Simon Hantaï at Villa Medici, Rome
From 12 February to 11 May 2014 the French Academy in Rome – Villa Medici is presenting the first important Italian retrospective dedicated to Simon Hantaï, curated by Éric de Chassey.
This exhibition has been devised and realized six years after the artist’s death in cooperation with the Centre Georges Pompidou, following the exhibition presented there from 22 May to 2 September 2013, which was curated by Dominique Fourcade, Isabelle Monod Fontaine and Alfred Pacquement, former director of the Musée National d’Art Moderne – Centre de Création Industrielle.
It is now Villa Medici’s turn to give the public a chance to explore the works of this late twentieth century protagonist of abstractionism, who chose to live in Paris after a one-year sojourn in Italy.
Éric de Chassey explains: “After visiting Hantaï’s first important posthumous retrospective I decided to bring about its Roman extension. […] First of all because very few artists succeed in combining art and thought, secondly because showing Hantaï’s work in Italy means returning him to one of the places which contributed to his birth as an artist following his 1948 sojourn, after having lived between Hungary, his homeland, and France, his adopted country. […] We would like to express how, in order to continue painting, Hantaï found himself forced to open up his art to something it was not (in particular writing, photography and philosophy), while mortifying and reducing painting to its basest material components – thus paradoxically enabling it to flourish in prodigious splendour”.
Forty various sized paintings realized between 1958 and 2004 will be displayed in the Grandes Galeries of Villa Medici. Approaching Hantaï’s work today, exacts confrontation with the tension that drove him to the idea of isolation after he had represented France at the 1982 Venice Biennale. His attitude was in striking contrast to the universe of appearance and ‘visibility’ that is so widespread in contemporary culture. Hantaï’s vocation was to regain possession of absolute research as the final objective and mission of an artist, which was to become the distinctive characteristic of his life and work during his last years. This period is witness to works – some of which never shown before – which embody the dialogue of Hantaï with the greatest philosophers and writers of his time such as Jacques Derrida, Jean-Luc Nancy, Hélène Cixous and Dominique Fourcade.

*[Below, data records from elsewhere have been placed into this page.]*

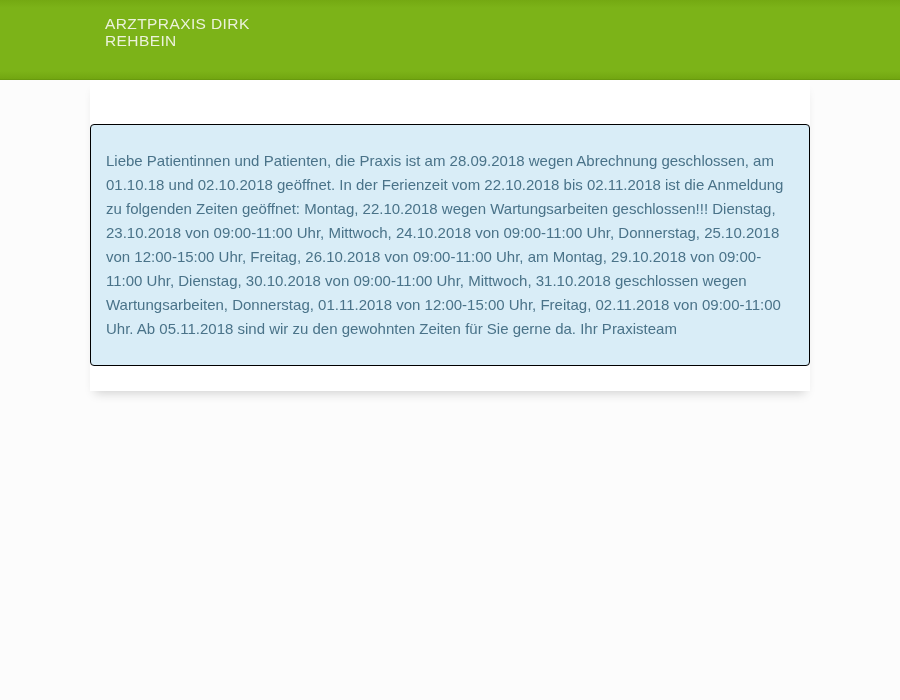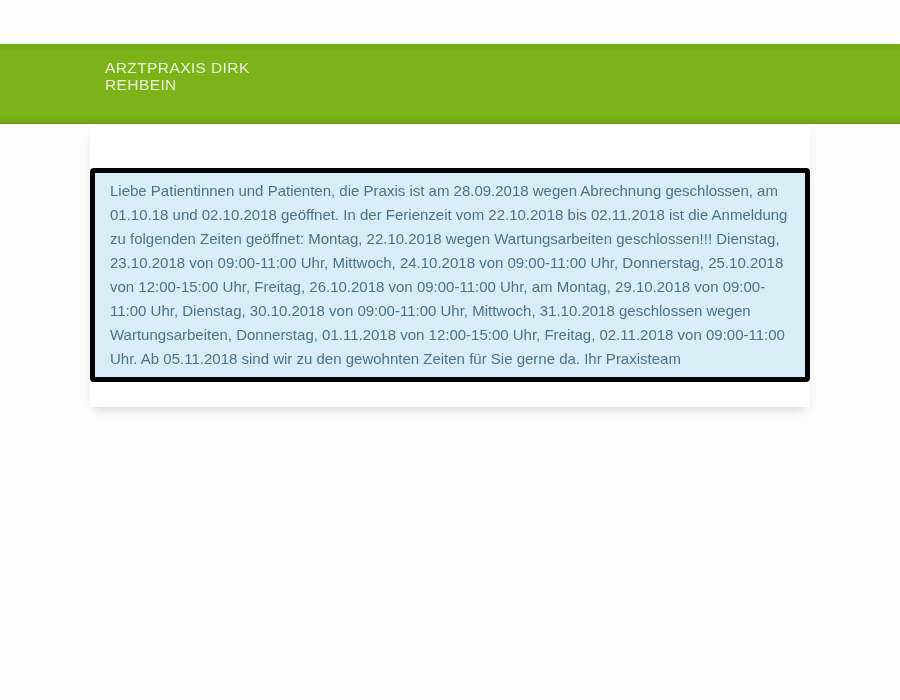--- a/index.html
+++ b/index.html
@@ -15,21 +15,20 @@
   .page {
     width: 900px;
     height: 700px;
     position: relative;
   }
   
   .site-header {
     height: 80px;
     background: linear-gradient(180deg, #74a912 0%, #7cb318 10%, #7cb318 90%, #72a611 100%);
     border-bottom: 1px solid #689a0e;
-    margin-top: 44px;
   }
   .header-inner {
     width: 720px;
     height: 100%;
     margin: 0 auto;
     padding: 0 15px;
     display: flex;
     justify-content: space-between;
     align-items: flex-start;
   }
@@ -66,23 +65,23 @@
   .content-card {
     width: 720px;
     margin: 0 auto;
     background: #ffffff;
     padding: 44px 0 25px 0;
     box-shadow: 0 7px 10px -5px rgba(0, 0, 0, 0.18);
   }
   
   .alert-info {
     background: #d9edf7;
-    border: 5px solid #000000;
+    border: 1px solid #000000;
     border-radius: 4px;
-    padding: 6px 15px;
+    padding: 24px 15px;
     color: #4a7389;
     font-size: 15px;
     line-height: 24px;
   }
   .alert-info p {
     margin: 0;
   }
 </style>
 </head>
 <body>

The exhibition at Villa Medici will enable the Italian and international public to become acquainted with Hantaï’s experimental painting, his rejection of celebration, his profound intellectual motivations and the echoes of his surrealist experience. And also, with his relationship with matter that continually evolves in experimentation, manipulation, and original techniques: collage, tracing, pliage (folding) that had so fascinated Deleuze, découpage, trials with diverse materials. The exhibition also presents various works from Hantaï’s ‘writing’ period, based on a highly disciplined calligraphic experience which became his existential palimpsest and aesthetic canon, as a form of submission to the absolute while being a silent provocation.
The retrospective is further enhanced by the presentation of the great Mariale conserved in the Vatican Museums, which was not exhibited at the Centre Pompidou and is part of the a great series developed by Hantaï between 1960 and 1962.
The exhibition is divided into two sections linked by a selection of small paintings that helps understanding the artist’s itinerary in the 1960s and 1970s. In the first part, surrounding the monumental achievements of Peinture (Écriture rose) and À Galla Placidia (1958-1959), are paintings created by small strokes or calligraphy, as well as works realized with the pliage technique, such as the first Mariales which constitute Hantaï’s answer to the work of Matisse and Pollock.
The second section of the exhibition contains the Tabulas series, realized from 1974 to 1982, prior to the Laissées (1981-1994). Following his participation in the 1982 Venice Biennale, Hantaï decided to retire from the art world opposing a radical provocation, in the works of his last years, by cutting or even destroying previous pictures .
The exhibition terminates with the works from the Pliages à usage domestique series, many of which have never been shown to the public before. Here, the artist revisits some of his youthful intuitions, especially those he had at the beginning of the 1950s, which reveal his bond to Marcel Duchamp’s artistic research.
Simon Hantaï was born in Hungary in 1922. He attended the Academy of Fine Arts in Budapest. After a one-year sojourn in Italy, he moved to France in 1948 where he encountered André Breton, who organized his first exhibition in 1953. Close to the Surrealist movement, Hantaï was initially considered to be the great new painter of the movement by Breton, although he drifted away to develop his personal abstract style in the 1950s. Simon Hantaï is known as the master of ‘folding as method [pliage comme method]’, the technique he created in 1960. He represented France at the Venice Biennale in 1982. The Centre Georges Pompidou in Paris dedicated two retrospectives to the artist in 1976 and 2013. Important collection of his works are hold by the Centre Pompidou and the Musée d’Art Moderne de la Ville de Paris.